The proposal addresses other issues, such as,

  • sharing and using de-identified information consistent with the FTC framework;
  • the use of take-it-or-leave-it data usage or sharing policies; and
  • heightened disclosure requirements for discount plans based on consent to data use.

The proposal emphasizes its focus on broadband services. The proposed rules will not apply to the privacy practices of websites or apps, including those operated by ISPs for their non-broadband services, as the Commission believes this is the purview of the FTC.  This is particularly notable in light of the recent 9th Circuit AT&T decision, which has further blurred the boundaries of the FCC and FTC’s jurisdiction (addressed in an earlier blog post).
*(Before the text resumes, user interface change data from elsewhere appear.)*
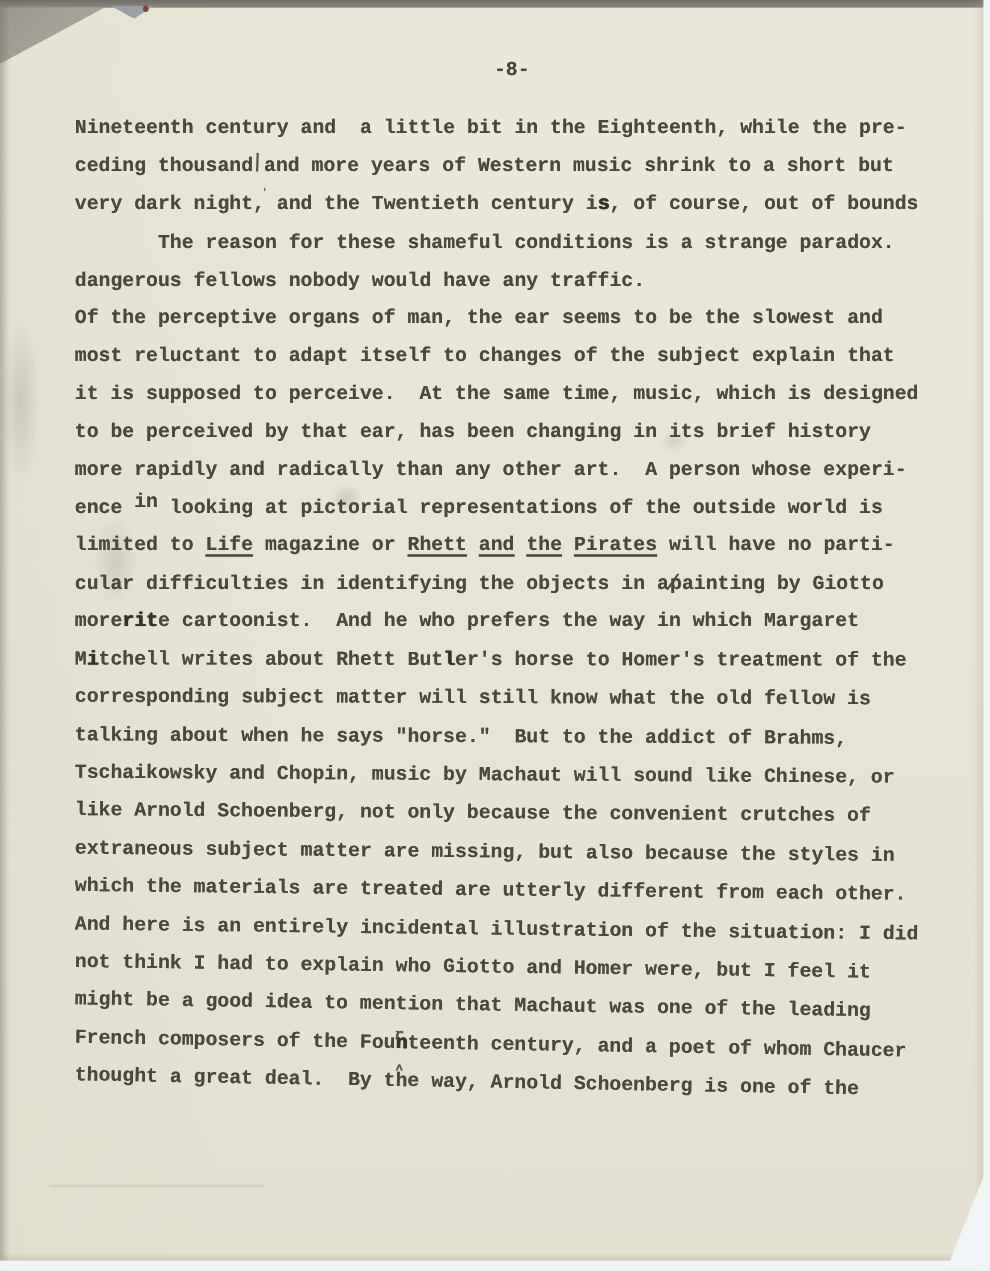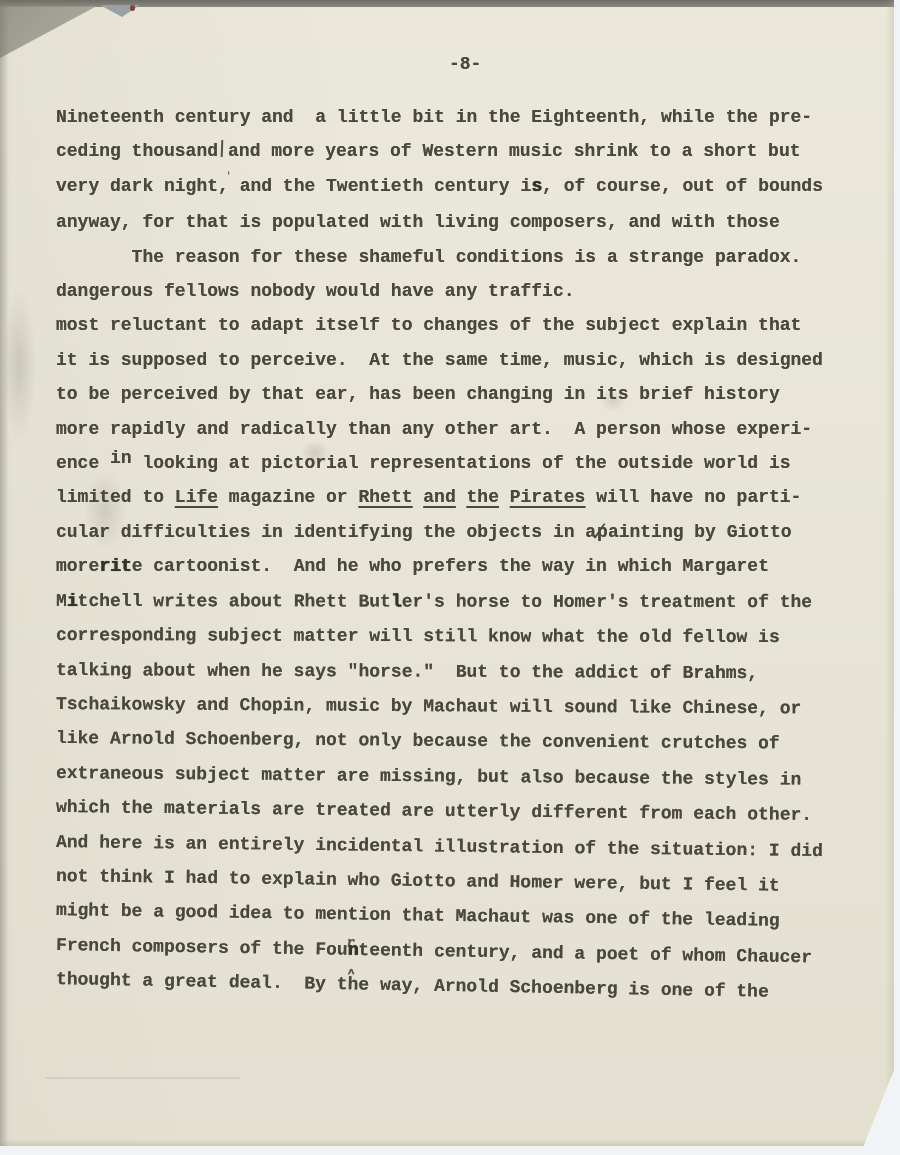"Nineteenth century and a little" .body-text { left: 56px -> 68px }
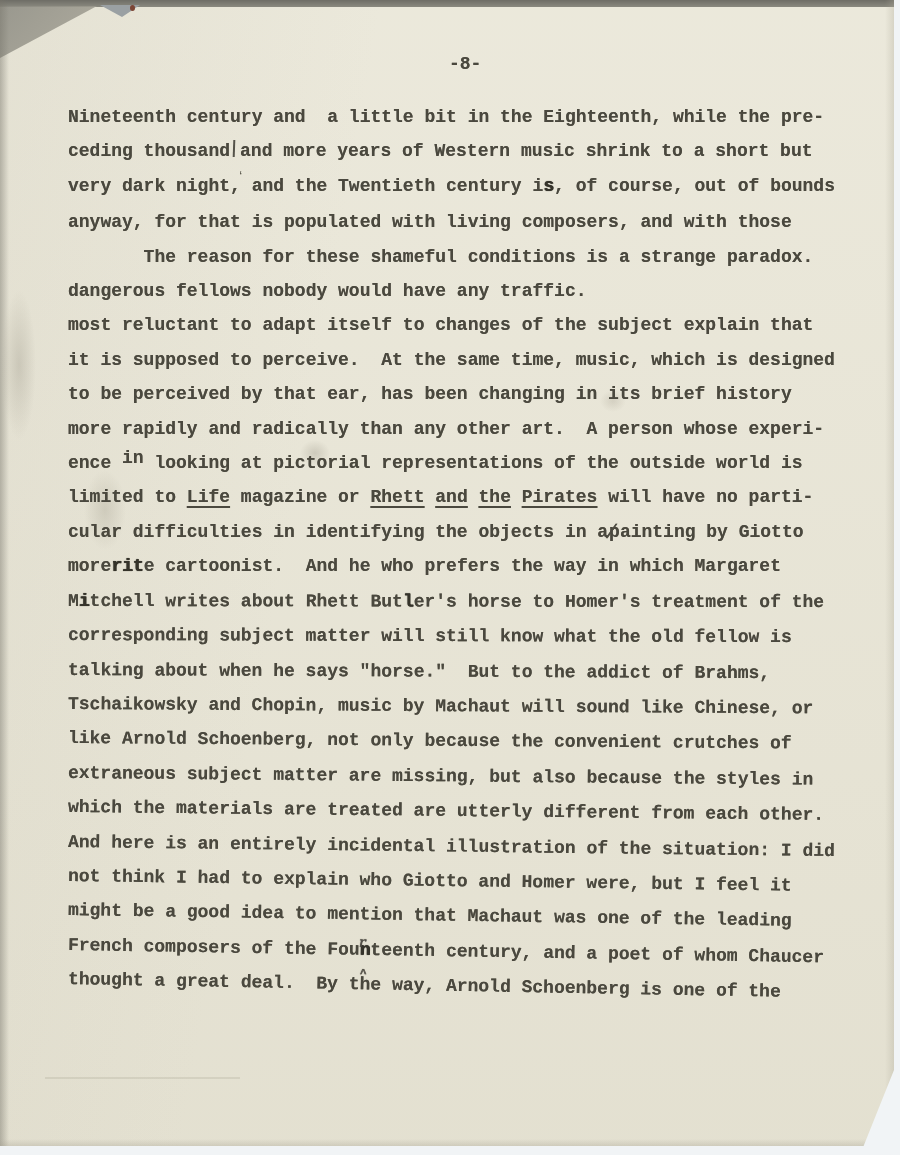"anyway, for that is populated" div.line { html: <div><span>anyway, for that is populated with living composers, and with those</span></div> -> none }
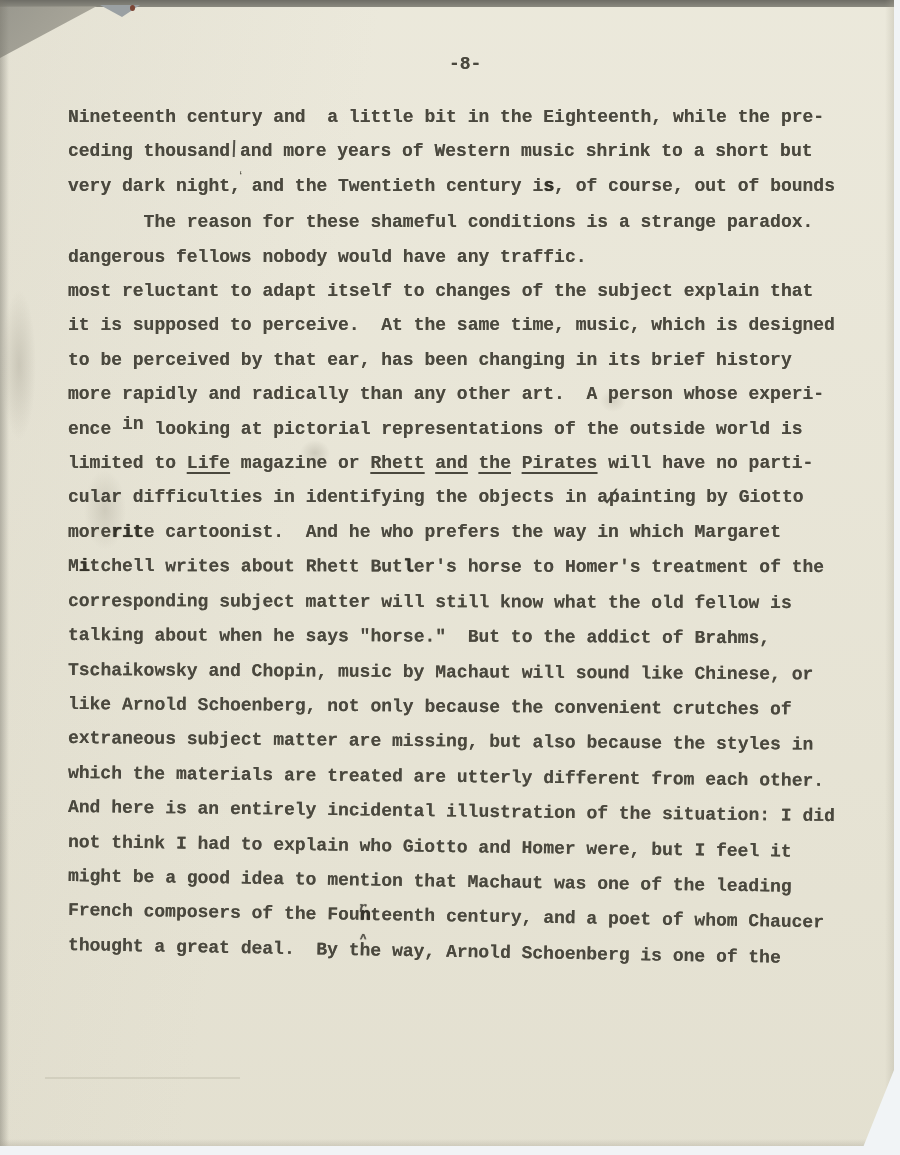"Of the perceptive organs of" div.line { html: none -> <div><span>Of the perceptive organs of man, the ear seems to be the slowest and</span></div> }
In that case, the Court determined that the FTC’s “common carrier exemption” is “status-based,” and as such exempts telecommunications carriers (like ISPs) from FTC jurisdiction, regardless of whether the company in question is engaging in common carrier activities. Presumably, the 9th Circuit’s reading of the common carrier exemption would extend to websites and apps provided by an ISP, although Chairman Wheeler appears to take a different reading in his privacy proposal.

In response to Chairman Wheeler’s proposal, FTC Chairwoman Ramirez expressed her pleasure with the FCC’s efforts to protect consumer privacy.

We will be tracking this proceeding as it develops, and will follow up with a client advisory when the Commission releases its final rules.

*Avonne Bell, an associate in Kelley Drye’s Communications Practice Group, co-authored this post.